* PROBLEM TO SOLVE
Give an exact copy of the data that follows, but none of its pictures.

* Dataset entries

*** Block opens ***

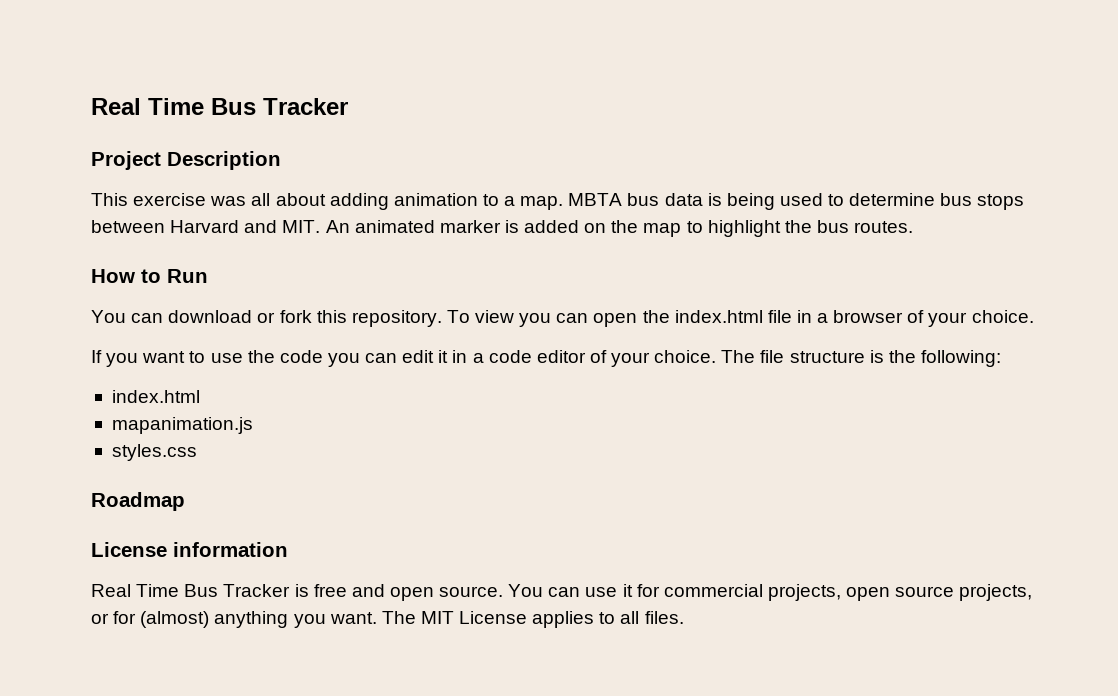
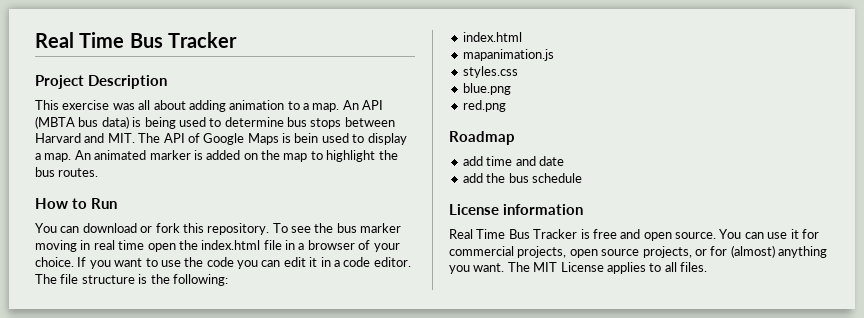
- MBTA bus data is being used to determine bus stops between Harvard and MIT. An animated marker is added on the map to highlight the bus routes.
+ An API (MBTA bus data) is being used to determine bus stops between Harvard and MIT. The API of Google Maps is bein used to display a map. An animated marker is added on the map to highlight the bus routes.
- To view you can open the index.html file in a browser of your choice.
- If you want to use the code you can edit it in a code editor of your choice.
+ To see the bus marker moving in real time open the index.html file in a browser of your choice. If you want to use the code you can edit it in a code editor.
+ blue.png
+ red.png
+ add time and date
+ add the bus schedule

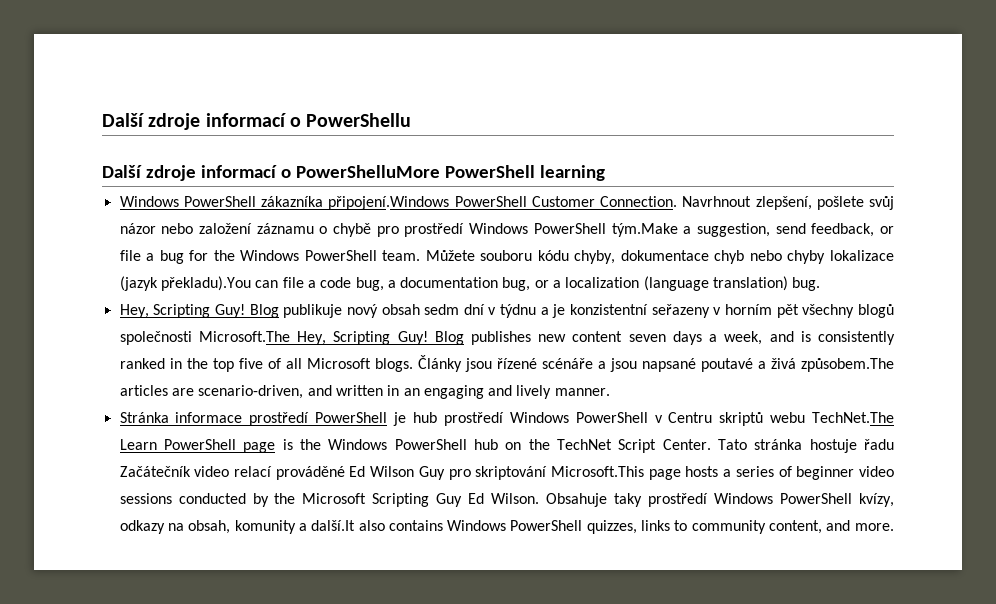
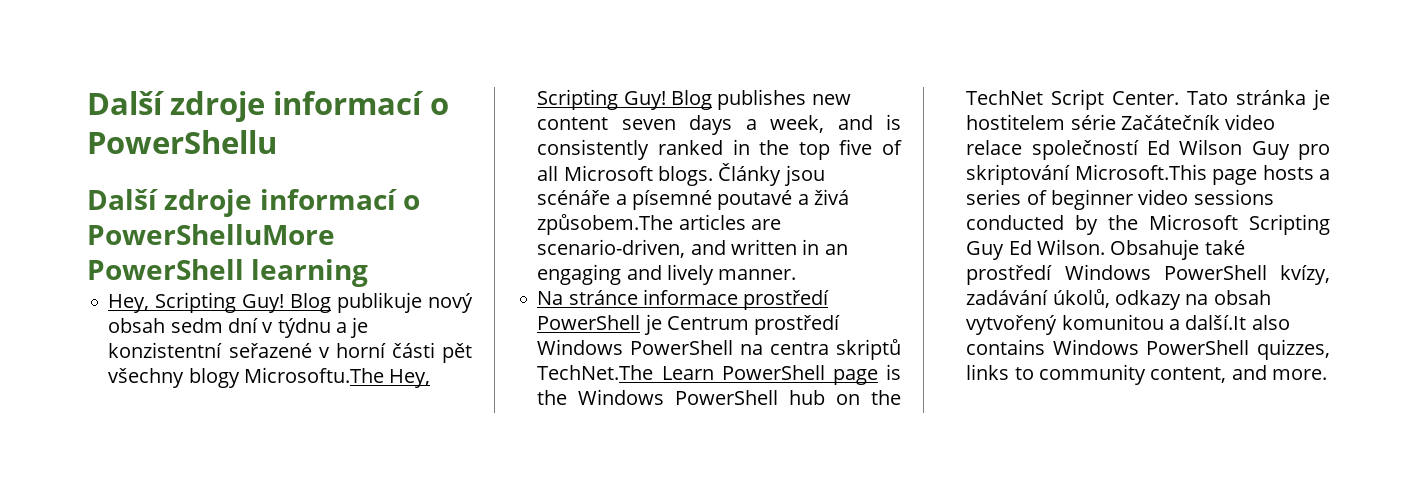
- Windows PowerShell zákazníka připojení.Windows PowerShell Customer Connection. Navrhnout zlepšení, pošlete svůj názor nebo založení záznamu o chybě pro prostředí Windows PowerShell tým.Make a suggestion, send feedback, or file a bug for the Windows PowerShell team. Můžete souboru kódu chyby, dokumentace chyb nebo chyby lokalizace (jazyk překladu).You can file a code bug, a documentation bug, or a localization (language translation) bug.
- Blog publikuje nový obsah sedm dní v týdnu a je konzistentní seřazeny v horním pět všechny blogů společnosti Microsoft.The Hey, Scripting Guy!
+ Blog publikuje nový obsah sedm dní v týdnu a je konzistentní seřazené v horní části pět všechny blogy Microsoftu.The Hey, Scripting Guy!
- Články jsou řízené scénáře a jsou napsané poutavé a živá způsobem.The articles are scenario-driven, and written in an engaging and lively manner.
+ Články jsou scénáře a písemné poutavé a živá způsobem.The articles are scenario-driven, and written in an engaging and lively manner.
- Stránka informace prostředí PowerShell je hub prostředí Windows PowerShell v Centru skriptů webu TechNet.The Learn PowerShell page is the Windows PowerShell hub on the TechNet Script Center.
+ Na stránce informace prostředí PowerShell je Centrum prostředí Windows PowerShell na centra skriptů TechNet.The Learn PowerShell page is the Windows PowerShell hub on the TechNet Script Center.
- Tato stránka hostuje řadu Začátečník video relací prováděné Ed Wilson Guy pro skriptování Microsoft.This page hosts a series of beginner video sessions conducted by the Microsoft Scripting Guy Ed Wilson.
+ Tato stránka je hostitelem série Začátečník video relace společností Ed Wilson Guy pro skriptování Microsoft.This page hosts a series of beginner video sessions conducted by the Microsoft Scripting Guy Ed Wilson.
- Obsahuje taky prostředí Windows PowerShell kvízy, odkazy na obsah, komunity a další.It also contains Windows PowerShell quizzes, links to community content, and more.
+ Obsahuje také prostředí Windows PowerShell kvízy, zadávání úkolů, odkazy na obsah vytvořený komunitou a další.It also contains Windows PowerShell quizzes, links to community content, and more.

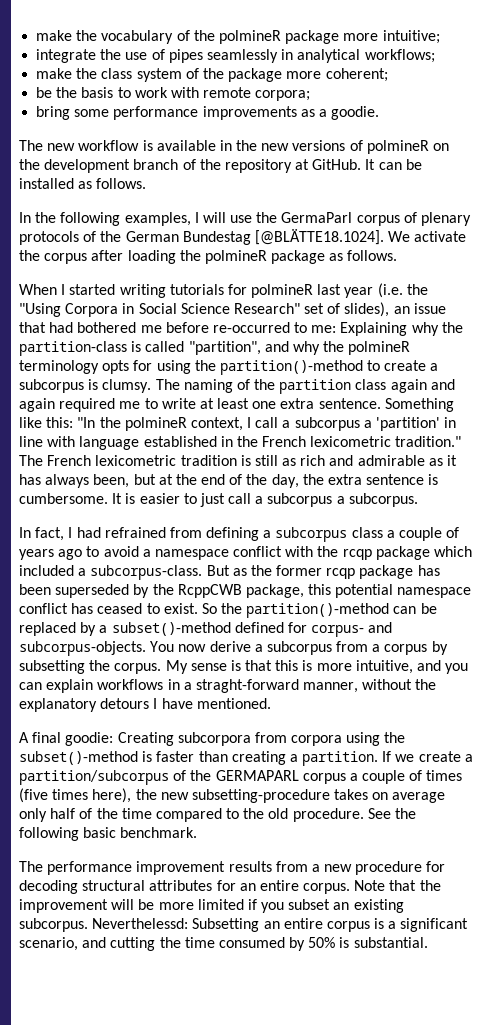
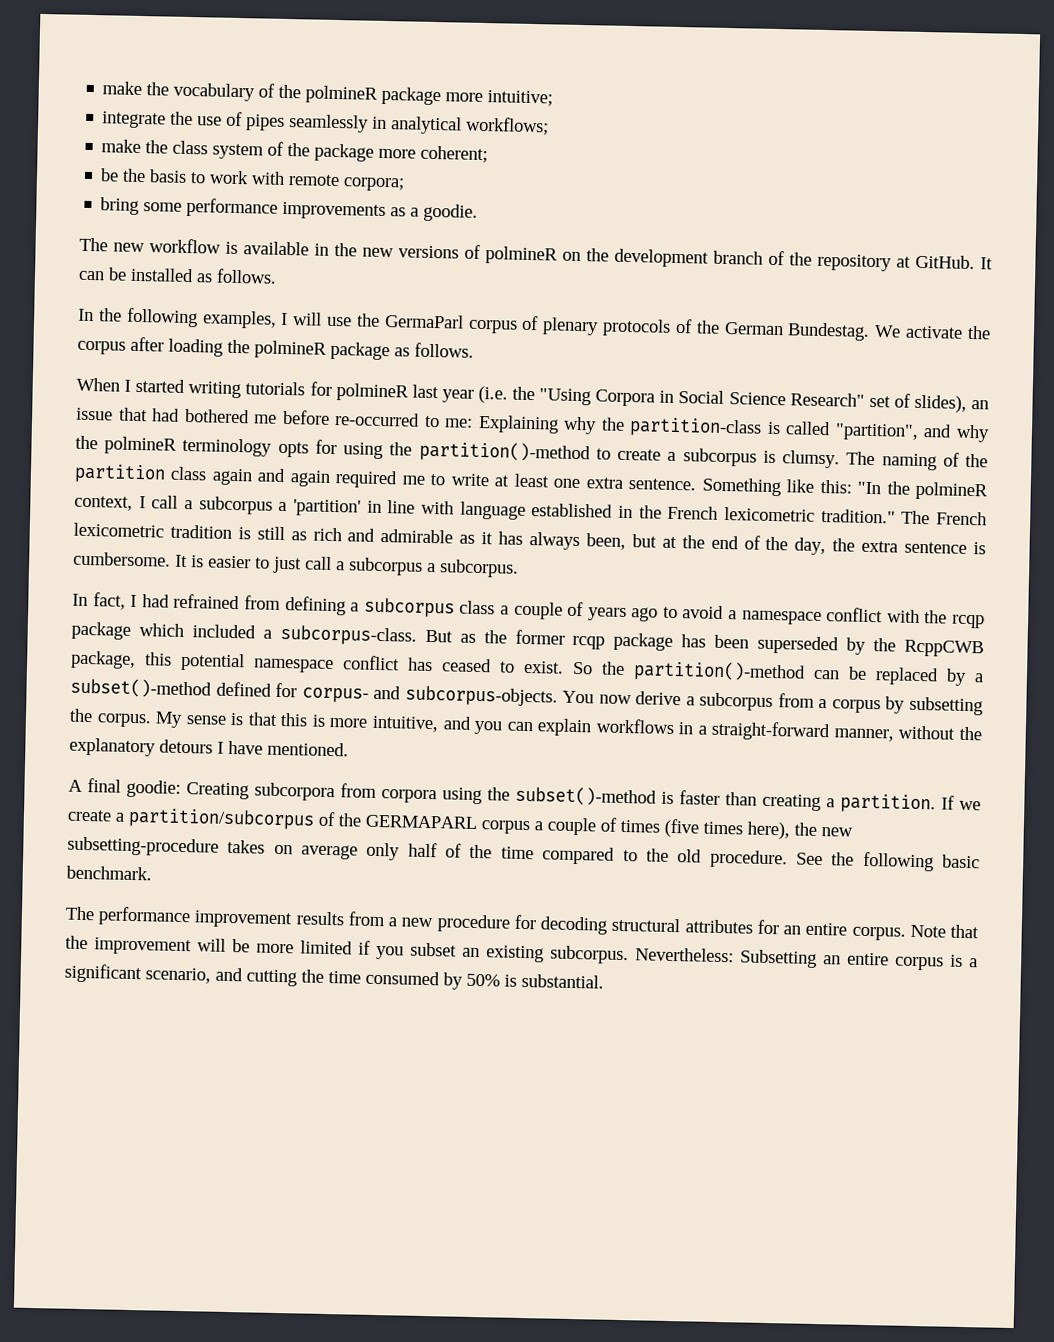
- In the following examples, I will use the GermaParl corpus of plenary protocols of the German Bundestag [@BLÄTTE18.1024]. We activate the corpus after loading the polmineR package as follows.
+ In the following examples, I will use the GermaParl corpus of plenary protocols of the German Bundestag. We activate the corpus after loading the polmineR package as follows.
- My sense is that this is more intuitive, and you can explain workflows in a straght-forward manner, without the explanatory detours I have mentioned.
+ My sense is that this is more intuitive, and you can explain workflows in a straight-forward manner, without the explanatory detours I have mentioned.
- Neverthelessd: Subsetting an entire corpus is a significant scenario, and cutting the time consumed by 50% is substantial.
+ Nevertheless: Subsetting an entire corpus is a significant scenario, and cutting the time consumed by 50% is substantial.

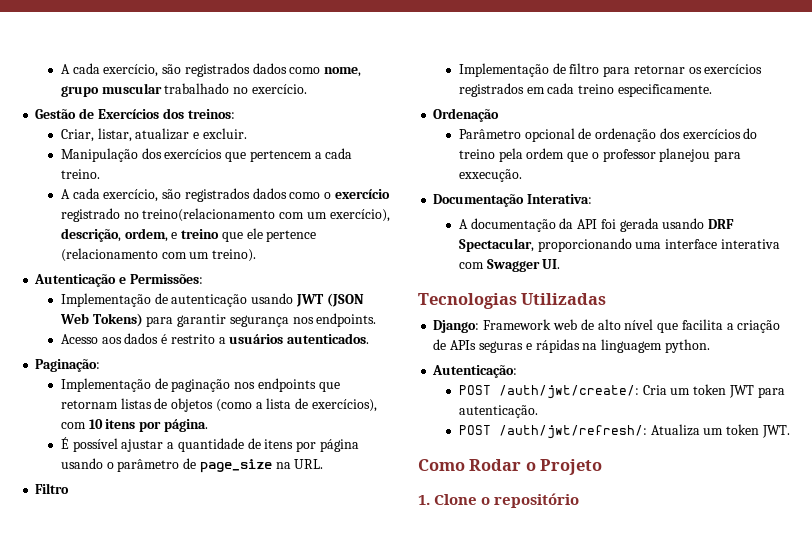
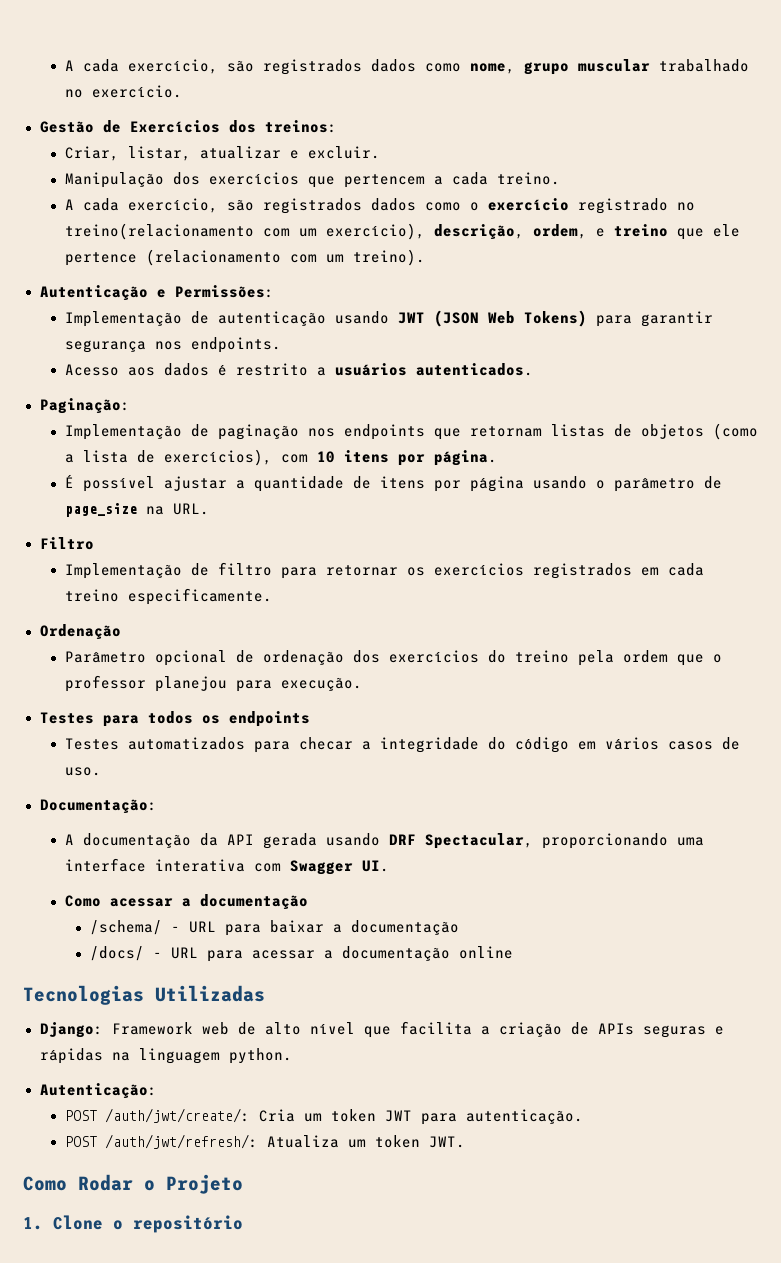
- Parâmetro opcional de ordenação dos exercícios do treino pela ordem que o professor planejou para exxecução.
- Documentação Interativa:
+ Parâmetro opcional de ordenação dos exercícios do treino pela ordem que o professor planejou para execução.
+ Testes para todos os endpoints
+ Testes automatizados para checar a integridade do código em vários casos de uso.
+ Documentação:
- A documentação da API foi gerada usando DRF Spectacular, proporcionando uma interface interativa com Swagger UI.
+ A documentação da API gerada usando DRF Spectacular, proporcionando uma interface interativa com Swagger UI.
+ Como acessar a documentação
+ /schema/ - URL para baixar a documentação
+ /docs/ - URL para acessar a documentação online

*** Block closes ***

* EXERCISE ANSWER
- MBTA bus data is being used to determine bus stops between Harvard and MIT. An animated marker is added on the map to highlight the bus routes.
+ An API (MBTA bus data) is being used to determine bus stops between Harvard and MIT. The API of Google Maps is bein used to display a map. An animated marker is added on the map to highlight the bus routes.
- To view you can open the index.html file in a browser of your choice.
- If you want to use the code you can edit it in a code editor of your choice.
+ To see the bus marker moving in real time open the index.html file in a browser of your choice. If you want to use the code you can edit it in a code editor.
+ blue.png
+ red.png
+ add time and date
+ add the bus schedule

- Windows PowerShell zákazníka připojení.Windows PowerShell Customer Connection. Navrhnout zlepšení, pošlete svůj názor nebo založení záznamu o chybě pro prostředí Windows PowerShell tým.Make a suggestion, send feedback, or file a bug for the Windows PowerShell team. Můžete souboru kódu chyby, dokumentace chyb nebo chyby lokalizace (jazyk překladu).You can file a code bug, a documentation bug, or a localization (language translation) bug.
- Blog publikuje nový obsah sedm dní v týdnu a je konzistentní seřazeny v horním pět všechny blogů společnosti Microsoft.The Hey, Scripting Guy!
+ Blog publikuje nový obsah sedm dní v týdnu a je konzistentní seřazené v horní části pět všechny blogy Microsoftu.The Hey, Scripting Guy!
- Články jsou řízené scénáře a jsou napsané poutavé a živá způsobem.The articles are scenario-driven, and written in an engaging and lively manner.
+ Články jsou scénáře a písemné poutavé a živá způsobem.The articles are scenario-driven, and written in an engaging and lively manner.
- Stránka informace prostředí PowerShell je hub prostředí Windows PowerShell v Centru skriptů webu TechNet.The Learn PowerShell page is the Windows PowerShell hub on the TechNet Script Center.
+ Na stránce informace prostředí PowerShell je Centrum prostředí Windows PowerShell na centra skriptů TechNet.The Learn PowerShell page is the Windows PowerShell hub on the TechNet Script Center.
- Tato stránka hostuje řadu Začátečník video relací prováděné Ed Wilson Guy pro skriptování Microsoft.This page hosts a series of beginner video sessions conducted by the Microsoft Scripting Guy Ed Wilson.
+ Tato stránka je hostitelem série Začátečník video relace společností Ed Wilson Guy pro skriptování Microsoft.This page hosts a series of beginner video sessions conducted by the Microsoft Scripting Guy Ed Wilson.
- Obsahuje taky prostředí Windows PowerShell kvízy, odkazy na obsah, komunity a další.It also contains Windows PowerShell quizzes, links to community content, and more.
+ Obsahuje také prostředí Windows PowerShell kvízy, zadávání úkolů, odkazy na obsah vytvořený komunitou a další.It also contains Windows PowerShell quizzes, links to community content, and more.

- In the following examples, I will use the GermaParl corpus of plenary protocols of the German Bundestag [@BLÄTTE18.1024]. We activate the corpus after loading the polmineR package as follows.
+ In the following examples, I will use the GermaParl corpus of plenary protocols of the German Bundestag. We activate the corpus after loading the polmineR package as follows.
- My sense is that this is more intuitive, and you can explain workflows in a straght-forward manner, without the explanatory detours I have mentioned.
+ My sense is that this is more intuitive, and you can explain workflows in a straight-forward manner, without the explanatory detours I have mentioned.
- Neverthelessd: Subsetting an entire corpus is a significant scenario, and cutting the time consumed by 50% is substantial.
+ Nevertheless: Subsetting an entire corpus is a significant scenario, and cutting the time consumed by 50% is substantial.

- Parâmetro opcional de ordenação dos exercícios do treino pela ordem que o professor planejou para exxecução.
- Documentação Interativa:
+ Parâmetro opcional de ordenação dos exercícios do treino pela ordem que o professor planejou para execução.
+ Testes para todos os endpoints
+ Testes automatizados para checar a integridade do código em vários casos de uso.
+ Documentação:
- A documentação da API foi gerada usando DRF Spectacular, proporcionando uma interface interativa com Swagger UI.
+ A documentação da API gerada usando DRF Spectacular, proporcionando uma interface interativa com Swagger UI.
+ Como acessar a documentação
+ /schema/ - URL para baixar a documentação
+ /docs/ - URL para acessar a documentação online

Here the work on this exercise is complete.